EXERCISE BRIEF: For each record that follows, restate the text exactly and drop the pictures.

User interface change data:
======
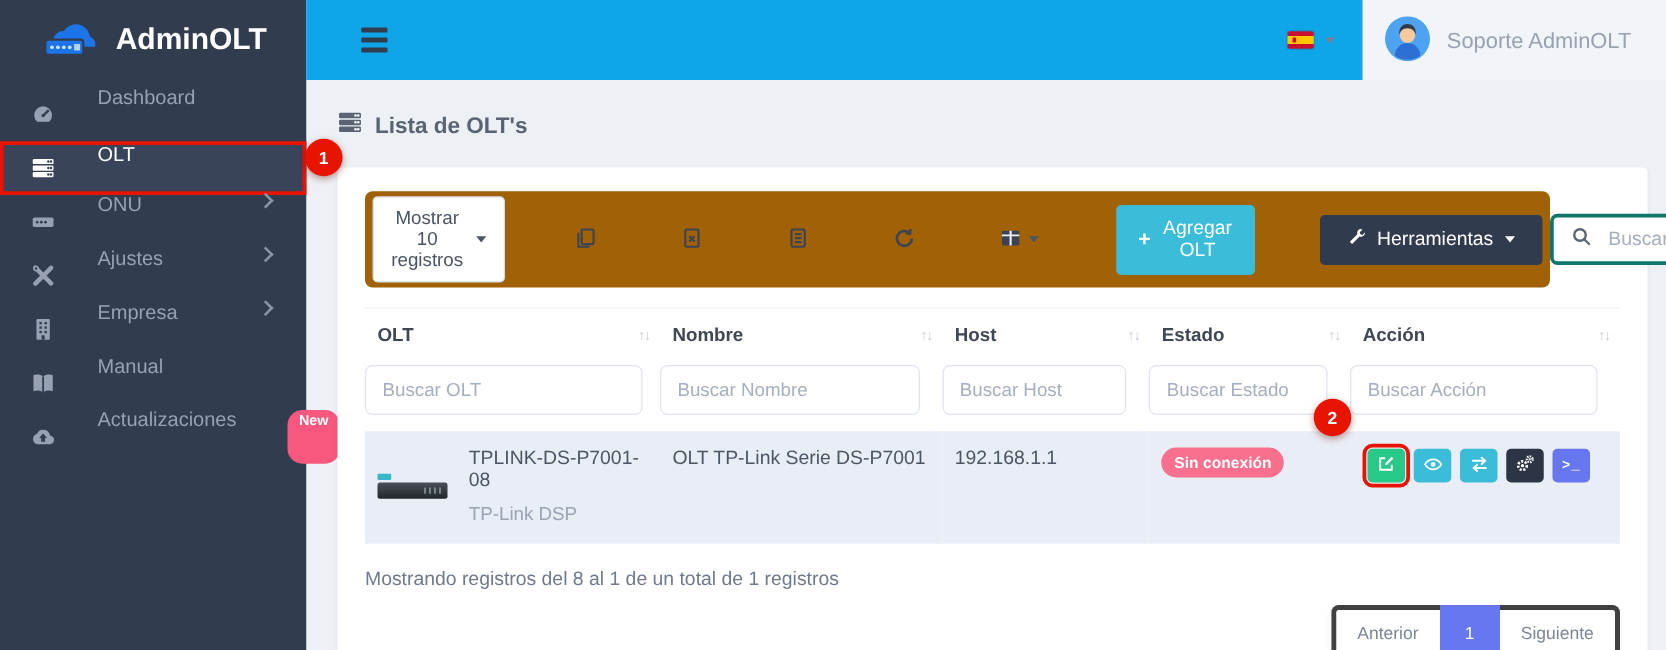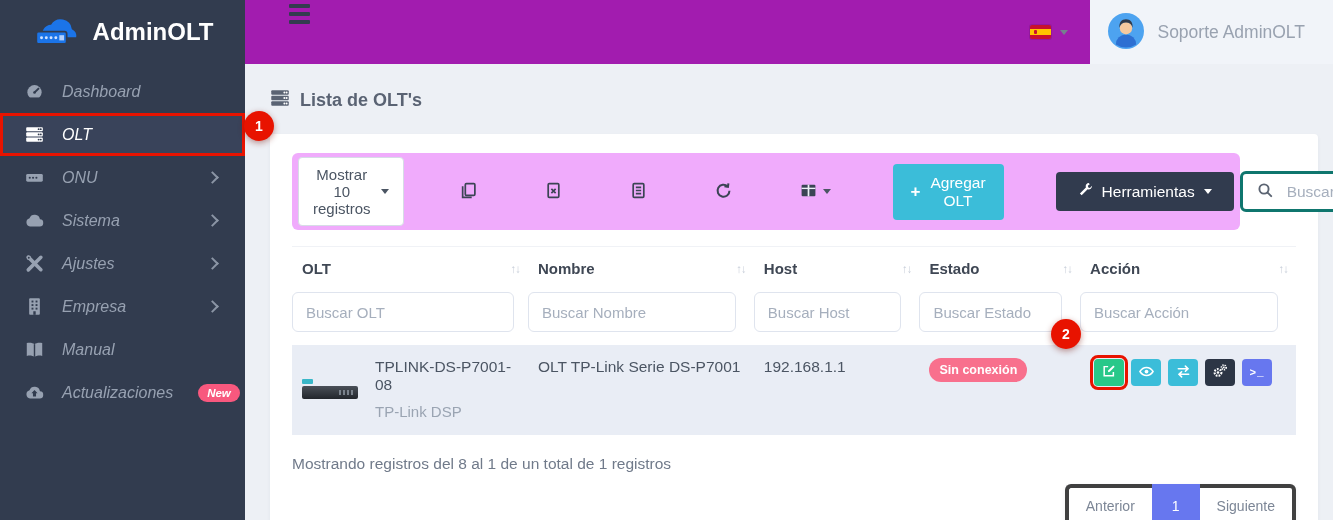"Soporte AdminOLT" .topbar { align-items: none -> center; background: #a21caf -> #0ea5e9 }
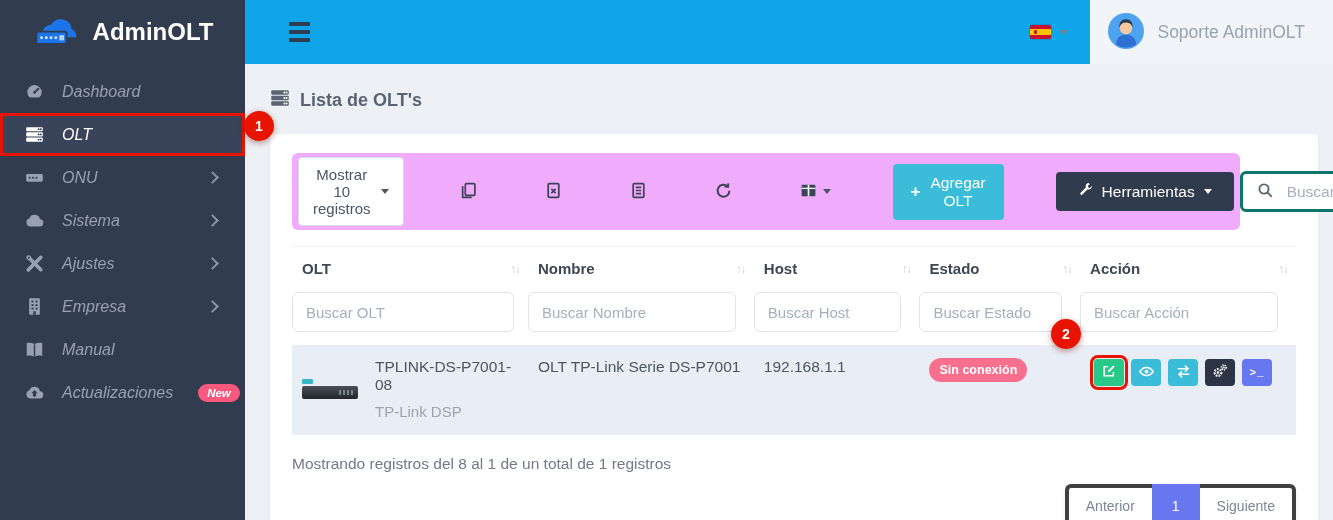"Dashboard" .nav-item { align-items: center -> none; font-style: italic -> none; gap: 17px -> 33px }
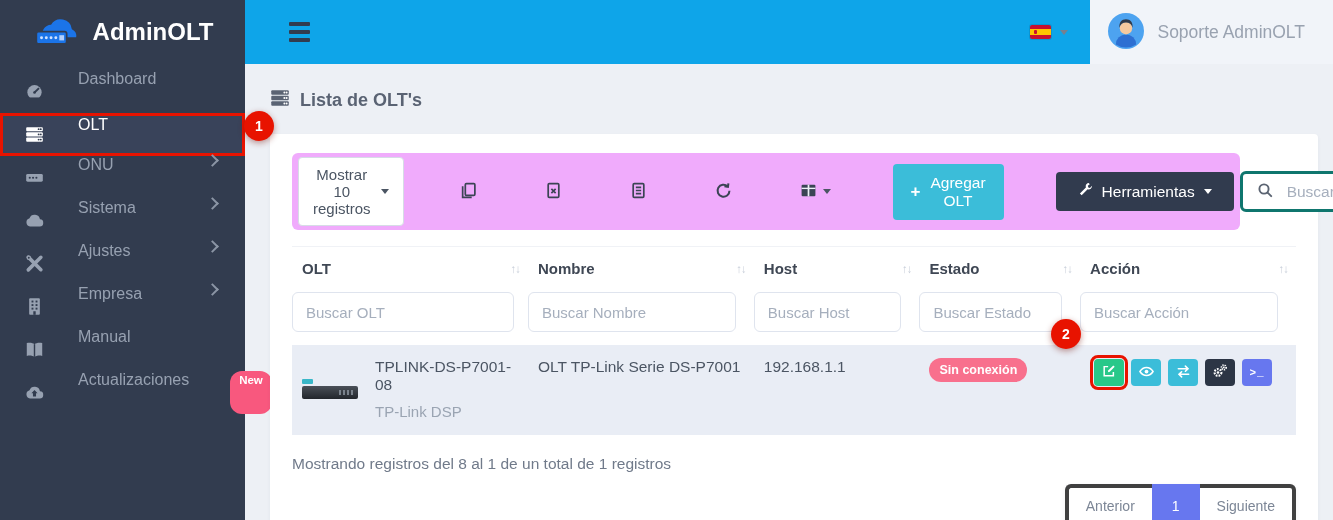"Mostrar 10 registros" .tool-group { background: #f0abfc -> #a16207 }
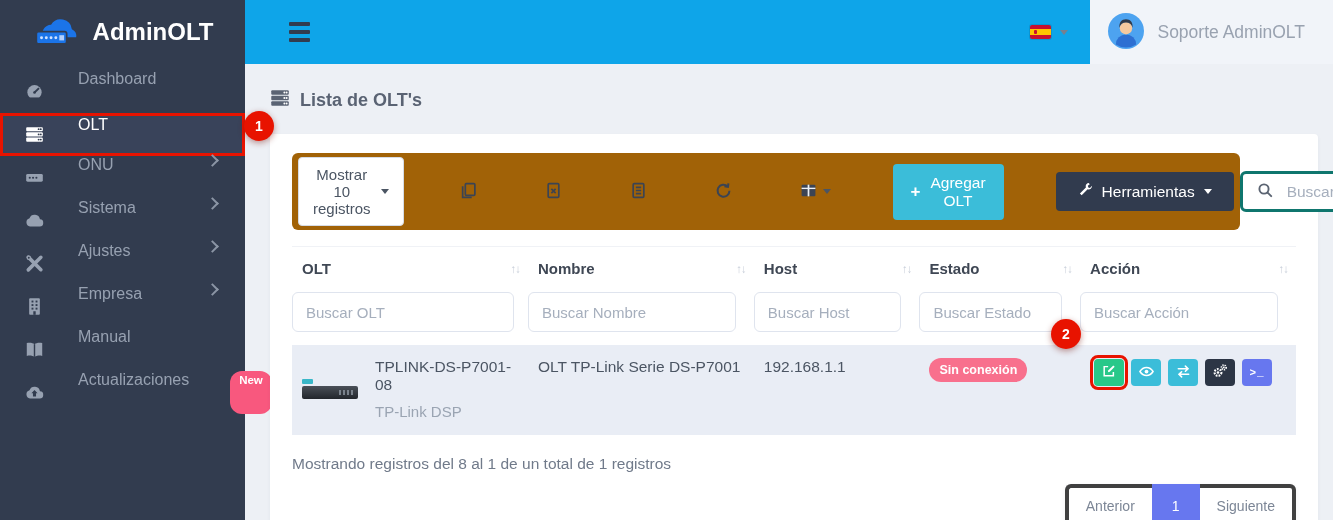"Sistema" div.nav-item { html: <div> <span> <svg> <path></path> </svg> </span> <span>Sistema</span> <span></span> </div> -> none }
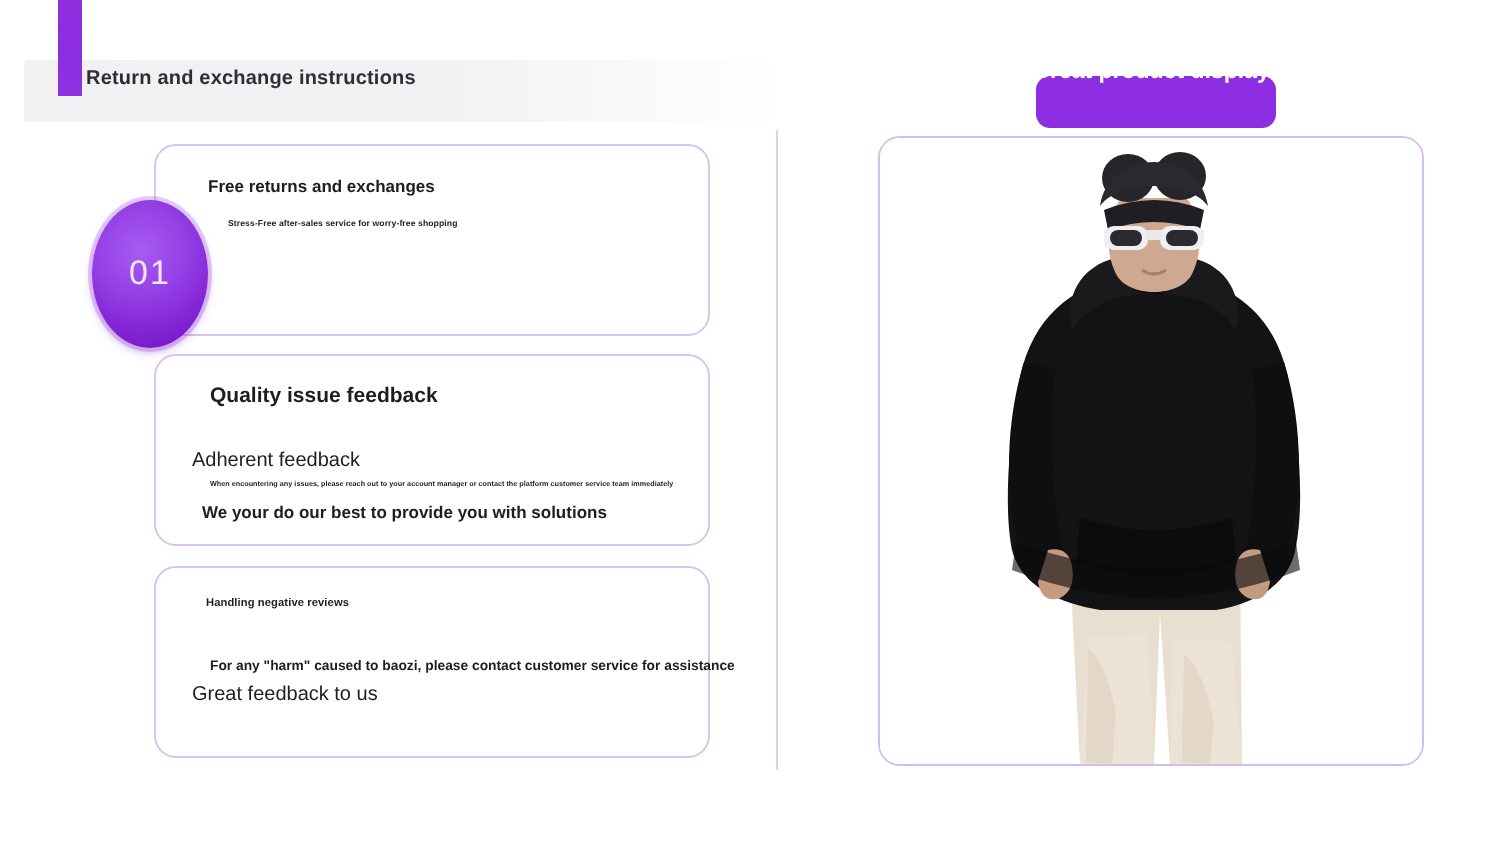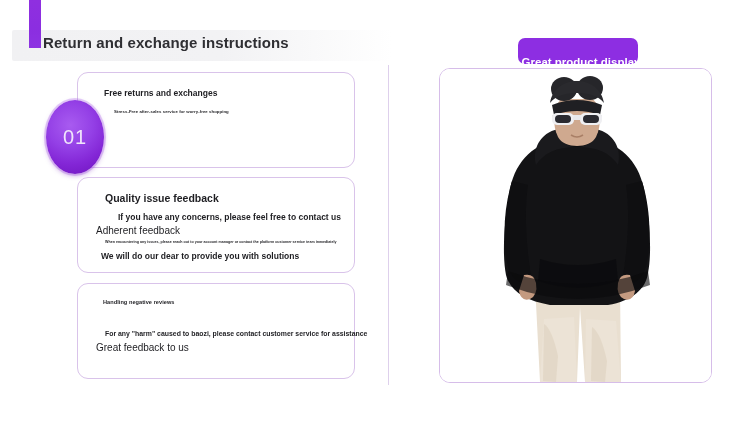"Return and exchange instructions" .header-title { font-size: 15px -> 10px }
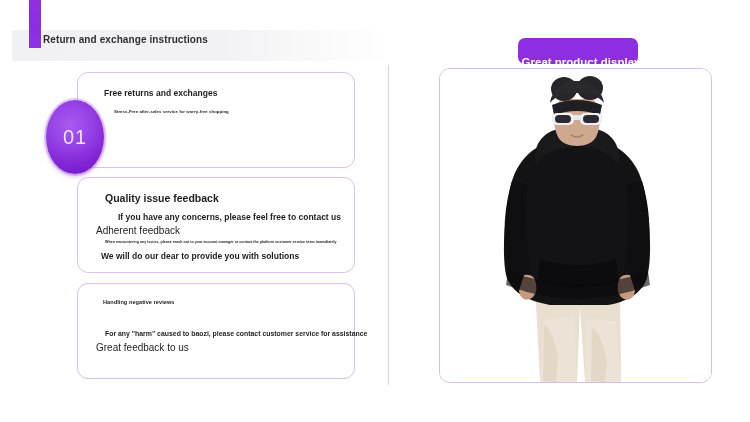"Great product display" .pill-label { text-align: center -> left; top: 56px -> 30px }
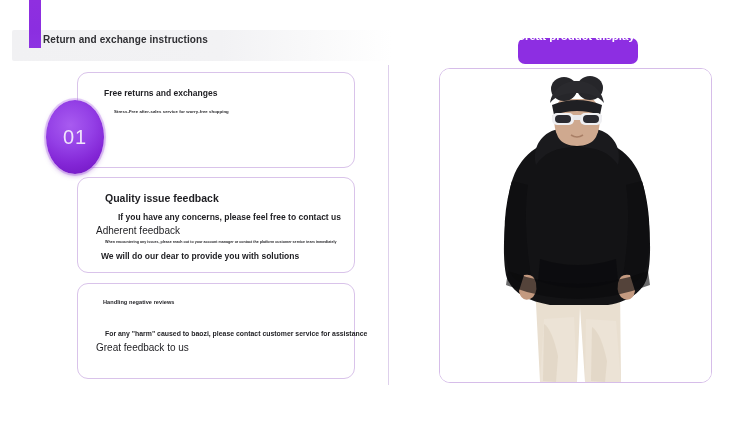"01" .badge { font-size: 20px -> 17px }
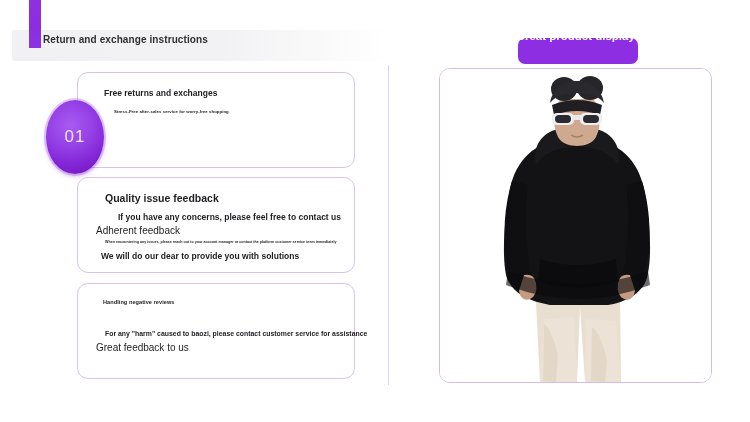"If you have any concerns," div.t { html: <div>If you have any concerns, please feel free to contact us</div> -> none }
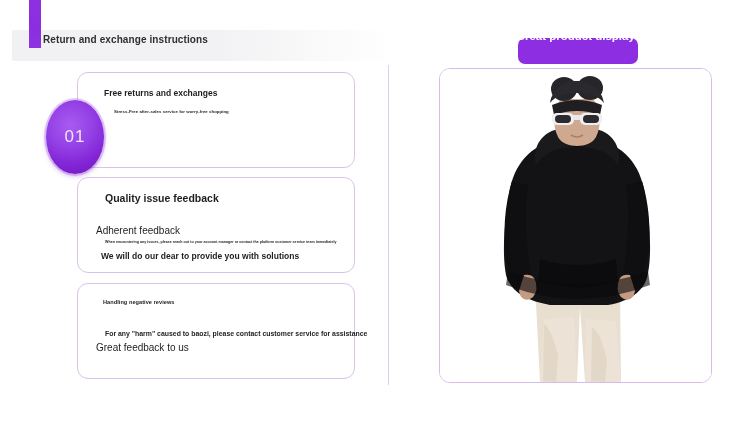"We will do our dear" div.t { text: will do our dear -> your do our best }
======
WRITTEN RESPONSE:
"Soporte AdminOLT" .topbar { align-items: none -> center; background: #a21caf -> #0ea5e9 }
"Dashboard" .nav-item { align-items: center -> none; font-style: italic -> none; gap: 17px -> 33px }
"Mostrar 10 registros" .tool-group { background: #f0abfc -> #a16207 }
"Sistema" div.nav-item { html: <div> <span> <svg> <path></path> </svg> </span> <span>Sistema</span> <span></span> </div> -> none }
"Return and exchange instructions" .header-title { font-size: 15px -> 10px }
"Great product display" .pill-label { text-align: center -> left; top: 56px -> 30px }
"01" .badge { font-size: 20px -> 17px }
"If you have any concerns," div.t { html: <div>If you have any concerns, please feel free to contact us</div> -> none }
"We will do our dear" div.t { text: will do our dear -> your do our best }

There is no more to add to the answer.